▶ **PROBLEM TO SOLVE**: Report all lines below with the word "many".

Start of SOURCE MATERIAL

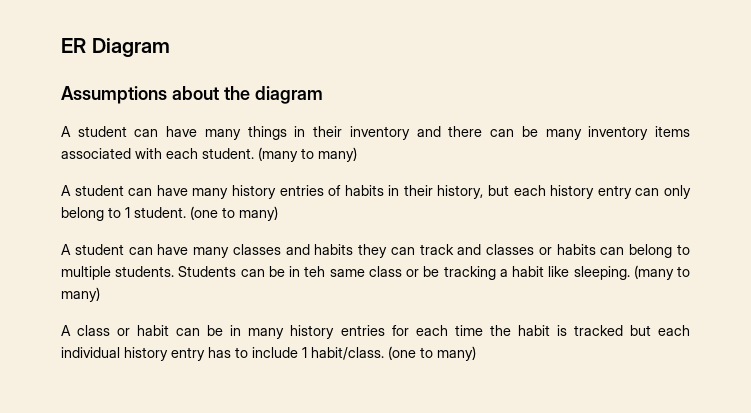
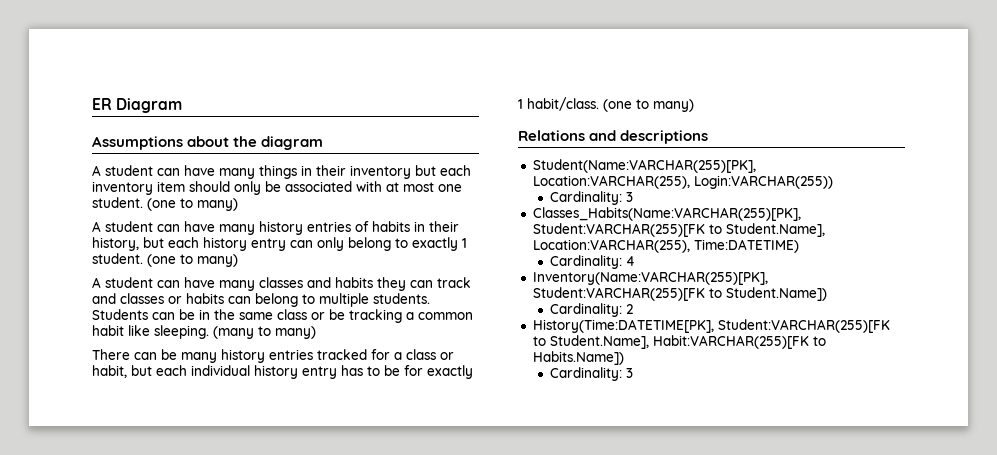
[416,126,690,140] [61,147,298,162] and there can be many inventory items associated with each student. (many -> [415,165,471,176] [92,181,462,195] [92,197,176,211] but each inventory item should only be associated with at most one student. (one
(121, 212) none -> [412,237,458,251] exactly
[304,266,326,277] teh -> [214,309,235,320] the
(508, 273) none -> [418,312,473,320] common
[61,325,623,339] A class or habit can be in many history entries for each time the habit is tracked -> [92,349,454,363] [92,365,127,378] There can be many history entries tracked for a class or habit,
[252,347,298,358] include -> [384,365,473,379] be for exactly
(476, 353) none -> [518,130,709,144] [532,159,756,173] [532,175,833,189] [550,191,634,205] [532,207,801,221] [532,223,825,237] [532,239,799,253] [550,255,636,269] [532,271,768,285] [532,287,827,301] [550,303,634,317] [532,319,890,333] [532,335,826,349] [532,351,624,365] [550,367,634,381] // Relations and descriptions // Student(Name:VARCHAR(255)[PK], Location:VARCHAR(255), Login:VARCHAR(255)) // Cardinality: 3 // Classes_Habits(Name:VARCHAR(255)[PK], Student:VARCHAR(255)[FK to Student.Name], Location:VARCHAR(255), Time:DATETIME) // Cardinality: 4 // Inventory(Name:VARCHAR(255)[PK], Student:VARCHAR(255)[FK to Student.Name]) // Cardinality: 2 // History(Time:DATETIME[PK], Student:VARCHAR(255)[FK to Student.Name], Habit:VARCHAR(255)[FK to Habits.Name]) // Cardinality: 3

End of SOURCE MATERIAL

▶ **ANSWER TO THIS EXERCISE**:
[416,126,690,140] [61,147,298,162] and there can be many inventory items associated with each student. (many -> [415,165,471,176] [92,181,462,195] [92,197,176,211] but each inventory item should only be associated with at most one student. (one
[61,325,623,339] A class or habit can be in many history entries for each time the habit is tracked -> [92,349,454,363] [92,365,127,378] There can be many history entries tracked for a class or habit,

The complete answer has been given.